Records contained in a dataset →

*** Begin section ***

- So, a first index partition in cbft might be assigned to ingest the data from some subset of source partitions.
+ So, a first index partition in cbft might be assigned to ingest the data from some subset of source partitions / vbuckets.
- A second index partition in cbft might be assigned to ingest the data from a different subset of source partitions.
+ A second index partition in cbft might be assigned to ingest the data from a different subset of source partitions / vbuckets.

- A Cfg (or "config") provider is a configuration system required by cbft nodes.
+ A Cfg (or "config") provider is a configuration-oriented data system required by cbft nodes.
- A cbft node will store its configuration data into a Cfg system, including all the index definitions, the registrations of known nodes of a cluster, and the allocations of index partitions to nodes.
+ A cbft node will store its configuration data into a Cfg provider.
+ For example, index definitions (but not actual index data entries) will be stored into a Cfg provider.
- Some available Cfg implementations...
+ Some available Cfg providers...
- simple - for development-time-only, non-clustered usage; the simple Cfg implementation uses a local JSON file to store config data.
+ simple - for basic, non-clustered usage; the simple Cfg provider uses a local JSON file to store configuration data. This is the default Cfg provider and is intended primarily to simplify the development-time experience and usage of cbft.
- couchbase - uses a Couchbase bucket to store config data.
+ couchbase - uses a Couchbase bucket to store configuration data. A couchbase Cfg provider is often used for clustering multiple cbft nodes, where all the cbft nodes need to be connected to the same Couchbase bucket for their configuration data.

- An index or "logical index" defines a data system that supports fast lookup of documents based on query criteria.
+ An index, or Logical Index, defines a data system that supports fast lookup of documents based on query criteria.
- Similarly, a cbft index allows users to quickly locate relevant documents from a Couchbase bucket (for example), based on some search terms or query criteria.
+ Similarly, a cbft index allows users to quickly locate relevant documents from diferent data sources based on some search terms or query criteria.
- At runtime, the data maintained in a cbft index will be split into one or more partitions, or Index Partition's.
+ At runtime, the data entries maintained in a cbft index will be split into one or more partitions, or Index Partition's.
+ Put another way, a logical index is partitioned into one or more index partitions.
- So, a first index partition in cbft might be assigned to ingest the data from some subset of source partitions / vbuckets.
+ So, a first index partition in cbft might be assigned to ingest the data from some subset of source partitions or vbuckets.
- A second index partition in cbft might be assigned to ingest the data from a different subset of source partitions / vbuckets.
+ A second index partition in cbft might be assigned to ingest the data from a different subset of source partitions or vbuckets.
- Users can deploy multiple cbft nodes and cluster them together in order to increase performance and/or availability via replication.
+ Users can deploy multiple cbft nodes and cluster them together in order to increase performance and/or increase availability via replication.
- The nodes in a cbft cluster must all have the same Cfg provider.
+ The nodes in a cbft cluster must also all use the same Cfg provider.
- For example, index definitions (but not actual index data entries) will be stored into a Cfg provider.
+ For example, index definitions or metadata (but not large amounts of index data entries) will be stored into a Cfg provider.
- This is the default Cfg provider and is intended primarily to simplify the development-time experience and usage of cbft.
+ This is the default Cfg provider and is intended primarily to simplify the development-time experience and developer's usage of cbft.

*** End section ***
*** Begin section ***

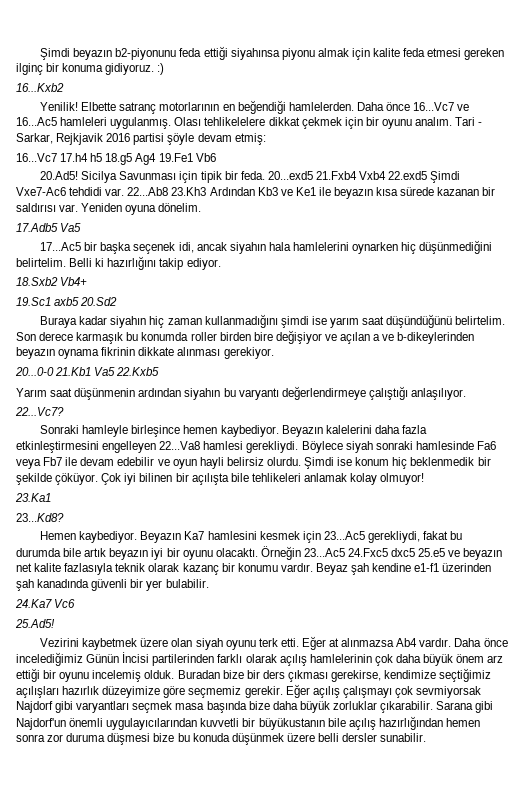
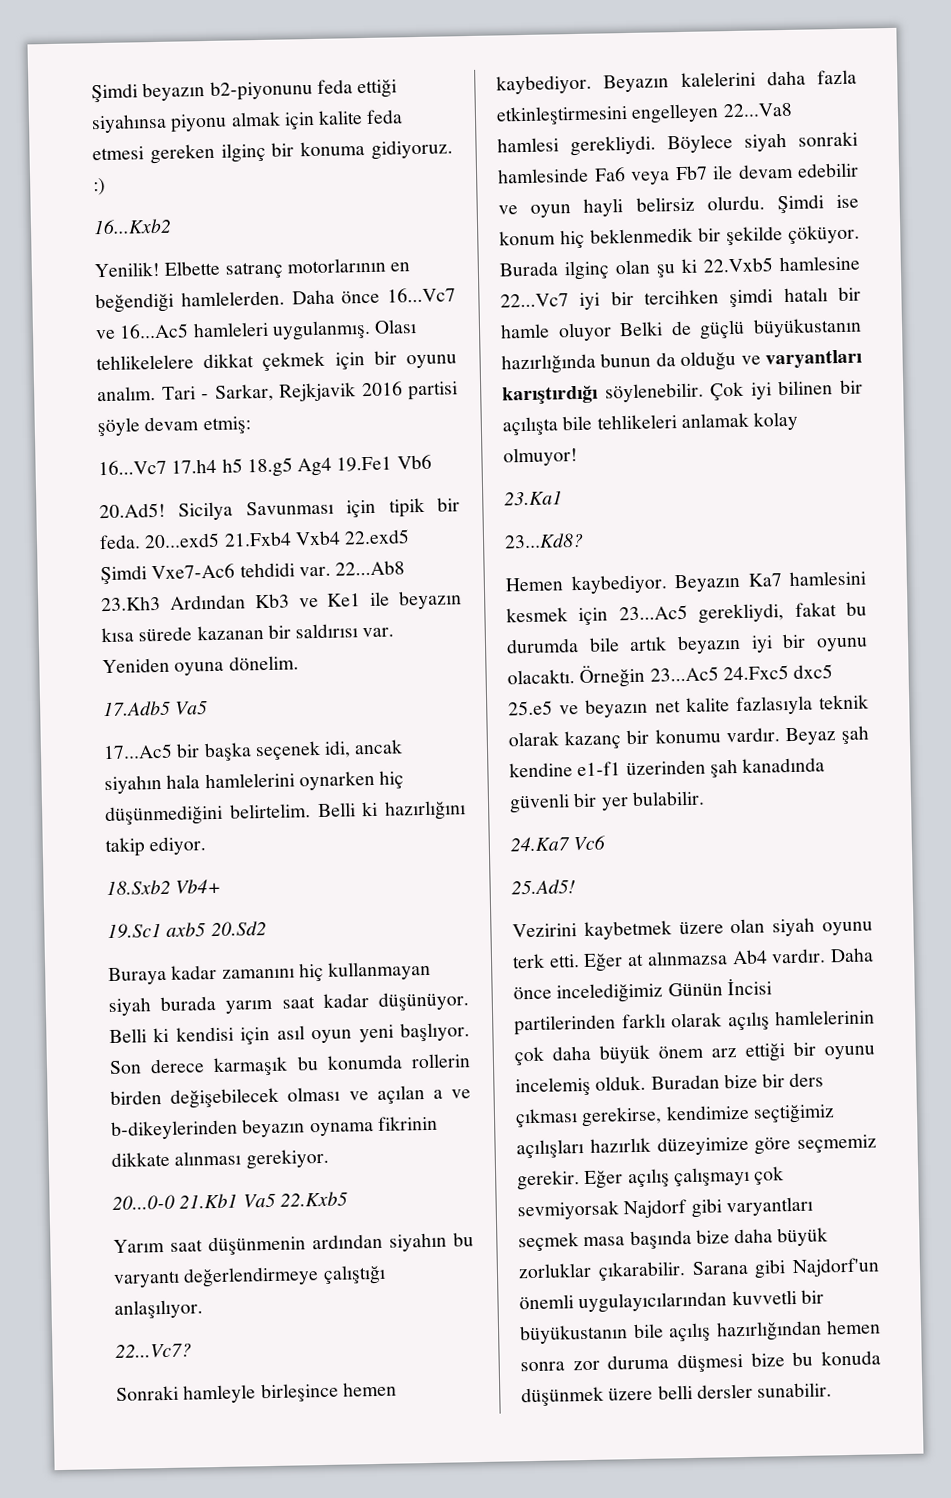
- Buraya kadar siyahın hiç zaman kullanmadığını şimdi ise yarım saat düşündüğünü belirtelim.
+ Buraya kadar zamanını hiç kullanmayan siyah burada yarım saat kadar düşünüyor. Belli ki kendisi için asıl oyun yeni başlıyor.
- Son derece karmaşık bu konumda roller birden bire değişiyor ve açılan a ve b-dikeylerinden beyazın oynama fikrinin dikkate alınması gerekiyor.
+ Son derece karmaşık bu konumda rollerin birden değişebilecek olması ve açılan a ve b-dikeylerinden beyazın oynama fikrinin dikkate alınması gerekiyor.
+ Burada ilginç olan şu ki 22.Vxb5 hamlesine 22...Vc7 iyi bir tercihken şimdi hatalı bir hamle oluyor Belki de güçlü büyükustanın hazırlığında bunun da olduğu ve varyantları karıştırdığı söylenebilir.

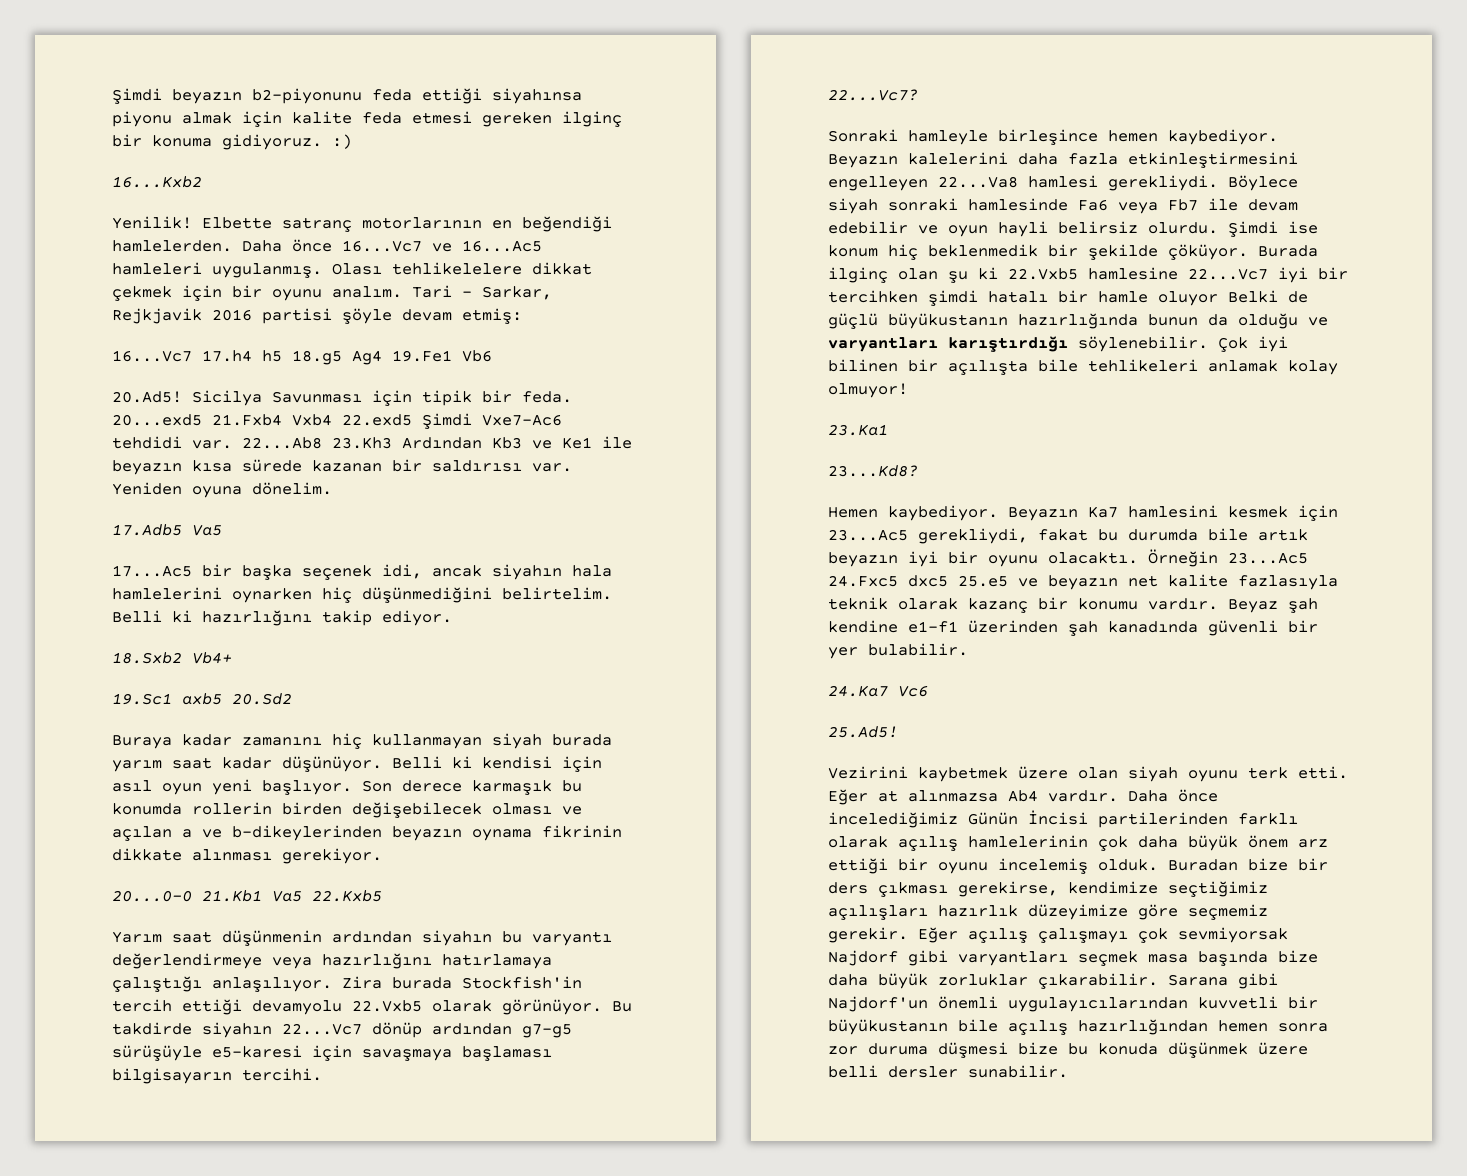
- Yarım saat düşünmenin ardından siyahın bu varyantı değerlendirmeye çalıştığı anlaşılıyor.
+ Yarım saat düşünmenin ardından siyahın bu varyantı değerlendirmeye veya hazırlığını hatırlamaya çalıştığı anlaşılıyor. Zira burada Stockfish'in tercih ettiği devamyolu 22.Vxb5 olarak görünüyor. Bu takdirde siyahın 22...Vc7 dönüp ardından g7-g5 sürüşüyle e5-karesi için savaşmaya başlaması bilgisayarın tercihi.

*** End section ***

TASK DESCRIPTION →
From the entries above, give again exactly the lines running from the line with "for basic, non-clustered" to the line with "their configuration data."; include both of those lines.

RESULT OF THE EXERCISE →
+ simple - for basic, non-clustered usage; the simple Cfg provider uses a local JSON file to store configuration data. This is the default Cfg provider and is intended primarily to simplify the development-time experience and usage of cbft.
- couchbase - uses a Couchbase bucket to store config data.
+ couchbase - uses a Couchbase bucket to store configuration data. A couchbase Cfg provider is often used for clustering multiple cbft nodes, where all the cbft nodes need to be connected to the same Couchbase bucket for their configuration data.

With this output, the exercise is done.